We are change averse and seem determined to hang on to a way of life to the bitterest end. In times of societal stress, our tendency is believe those who insist there is no need to change. Everything’s fine. This… this is just a temporary blip. It’ll get better, back to normal. Trust us. You’ll see.

So in 2010, the United States went full on Tea Party. We here in Toronto gave the mayoral nod to Rob Ford who simply blamed all the problems the city was facing on out of control tax and spending for things we didn’t need. This spring we handed a majority government to the federal Conservatives on a promise of steady helmsmanship and more of the same same.

Not surprisingly, little has changed. The economy continues to take hits, one more shot from another standing eight count. Oil continues to leak from the ocean where we continue to drill further down. Ice fields melt. Oceans acidify. Ozone hole reappear in the sky.

‘The Age of Fail’ as Turner puts. Or, as Joe Orton phrased it a little more poetically pointedly, “The old whore society really lifted up her skirts and the stench was pretty foul.”  We’re scared and put our faith in those assuring us that there’s absolutely nothing to be afraid of except for all those telling them otherwise. Guess what? There’s plenty to be scared about, very real, tangible monsters under the bed and no amount of pretending they’re not there or leaving the nightlight on is going to chase them away.
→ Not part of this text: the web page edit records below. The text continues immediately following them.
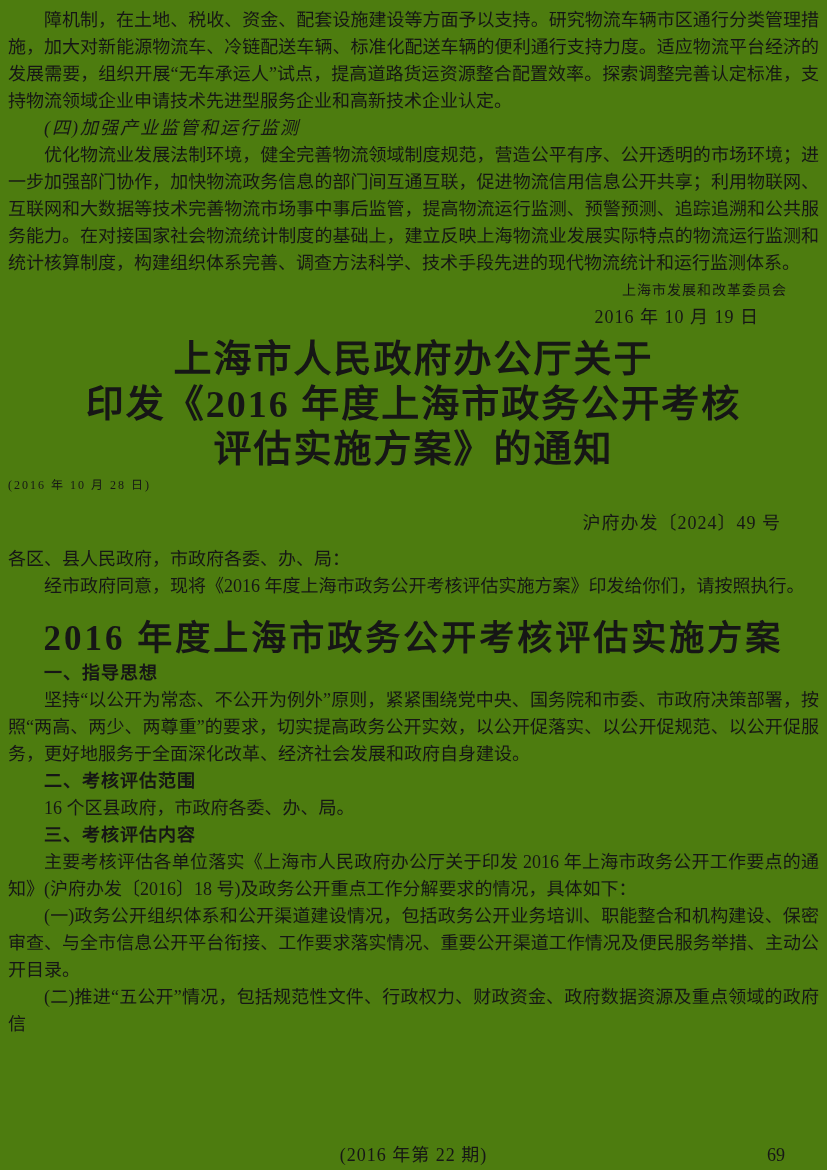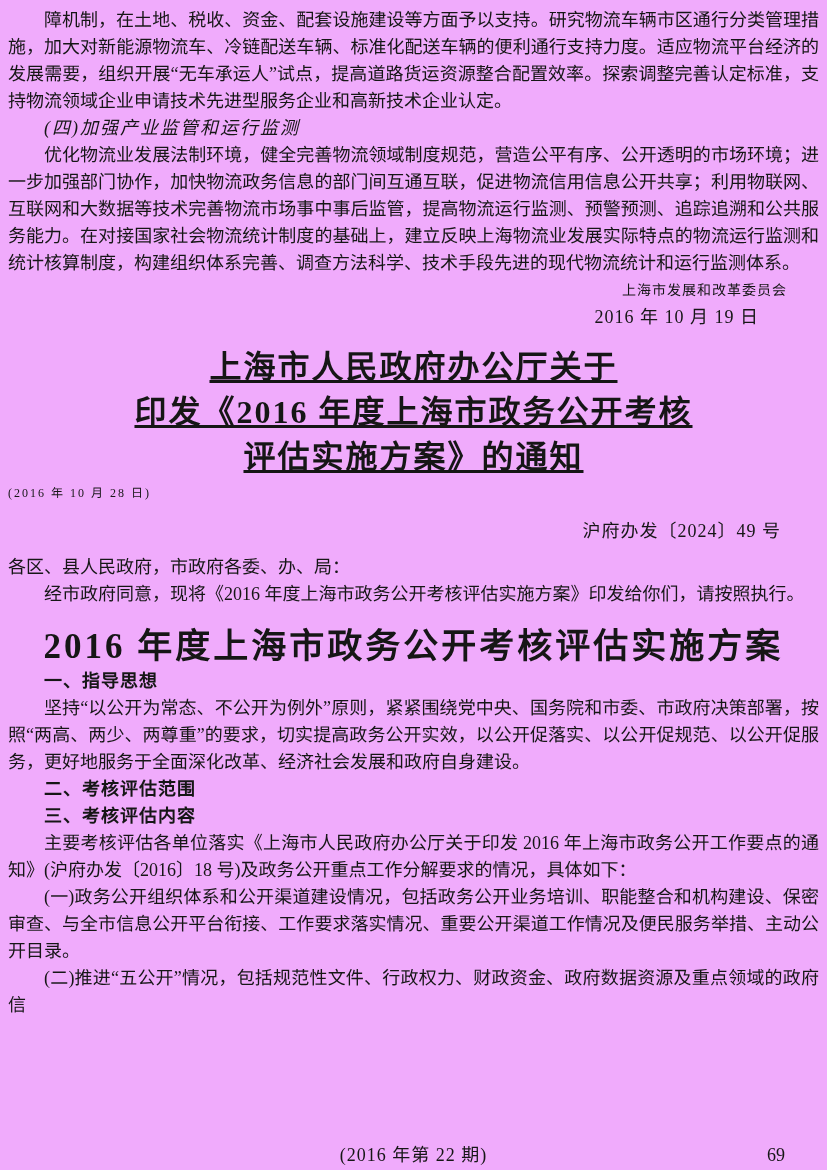--- a/index.html
+++ b/index.html
@@ -9,7 +9,7 @@
     width: 827px;
     height: 1170px;
     margin: 0 auto;
-    background: #f0abfc;
+    background: #4d7c0f;
     color: #161616;
     font-family: "Liberation Serif", serif;
     overflow: hidden;

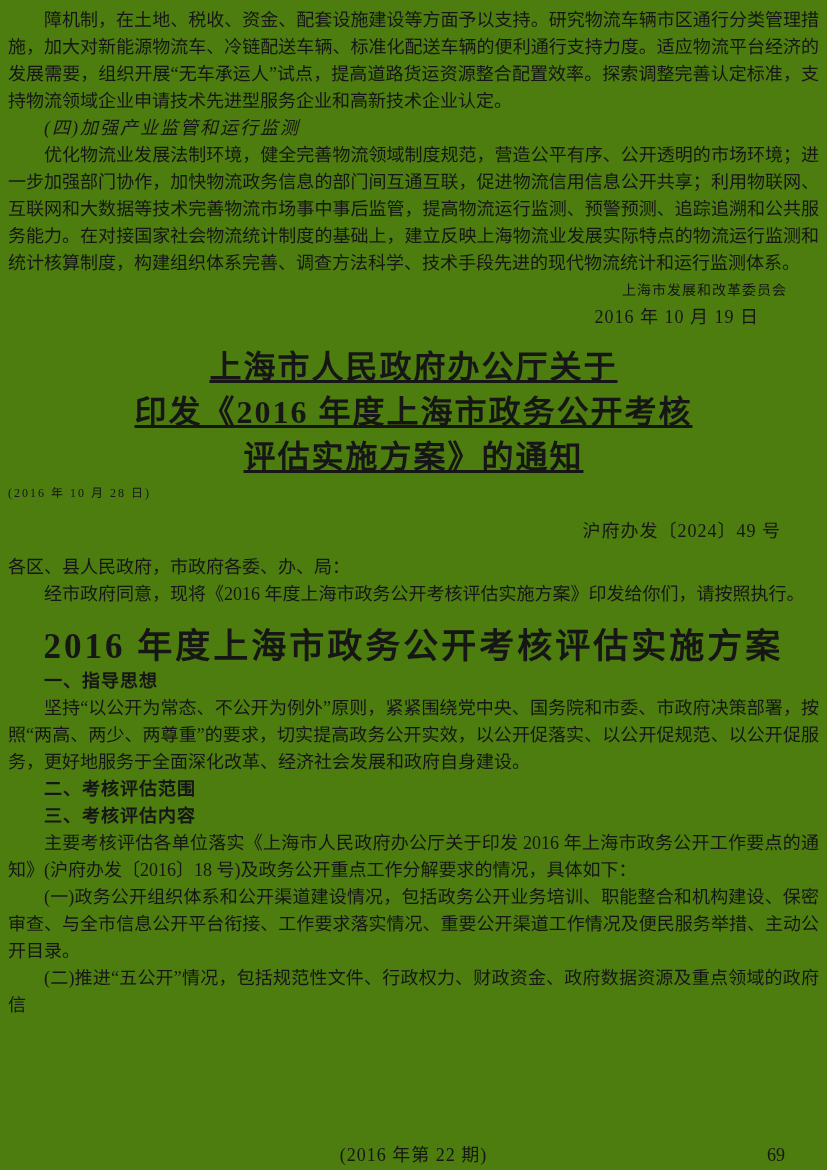--- a/index.html
+++ b/index.html
@@ -39,14 +39,13 @@
     letter-spacing: 1px;
   }
   .doc-title {
-    margin-top: 14px;
+    margin-top: 6px;
     text-align: center;
     font-weight: bold;
-    font-size: 32px;
+    font-size: 38px;
     letter-spacing: 2px;
     line-height: 45px;
     font-family: "Liberation Serif", serif;
-    text-decoration: underline;
   }
   .doc-title .tline { display: block; }
   .notice-date {

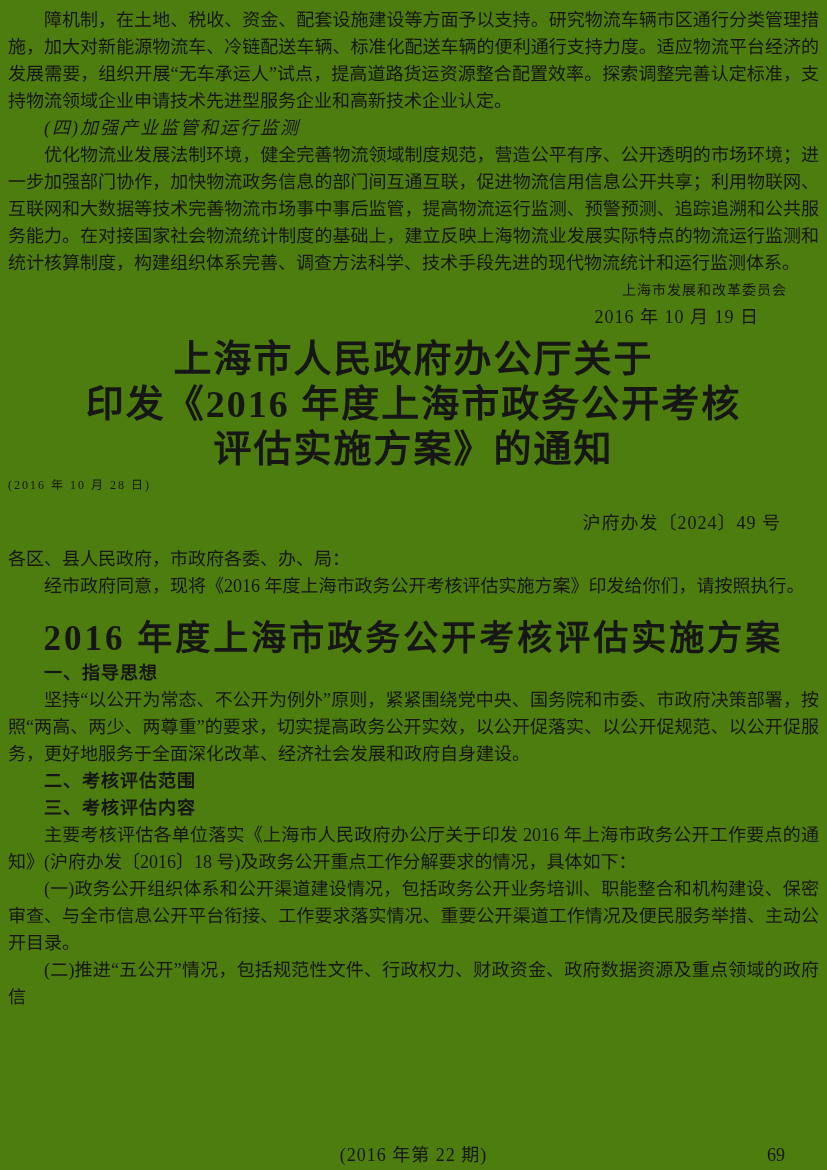--- a/index.html
+++ b/index.html
@@ -143,6 +143,7 @@
     <p class="para">坚持“以公开为常态、不公开为例外”原则，紧紧围绕党中央、国务院和市委、市政府决策部署，按照“两高、两少、两尊重”的要求，切实提高政务公开实效，以公开促落实、以公开促规范、以公开促服务，更好地服务于全面深化改革、经济社会发展和政府自身建设。</p>
 
     <p class="section-heading">二、考核评估范围</p>
+    <p class="para">16 个区县政府，市政府各委、办、局。</p>
 
     <p class="section-heading">三、考核评估内容</p>
     <p class="para">主要考核评估各单位落实《上海市人民政府办公厅关于印发 2016 年上海市政务公开工作要点的通知》(沪府办发〔2016〕18 号)及政务公开重点工作分解要求的情况，具体如下：</p>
Existing at this time in history and in this place of privilege in the developed western world, it’s hard to get our head around the concept of collapse or catastrophic failure. That’s the kind of thing that happened in the past or to other societies in impoverished parts of the world. I’m going to call it an ‘it can’t possibly happen here bias’. We’re too smart. We’re too evolved to let that happen. If we just continue to do what we’ve been doing the way we’ve been doing it, we can dig ourselves out from under this.

Just stop listening to those telling us there’s another way, a better way, a fairer and sensible way. There’s too much at stake here. We have too much to lose to gamble on the great unknown. We just need to do this a little bit harder…longer…

Blinker yourselves like we are. Close your mind off to the possibility of anything else. And behold, the attenuated mind and hearts of our modern conservatives. Embracing the past so tightly, they’re squeezing the life out of the future.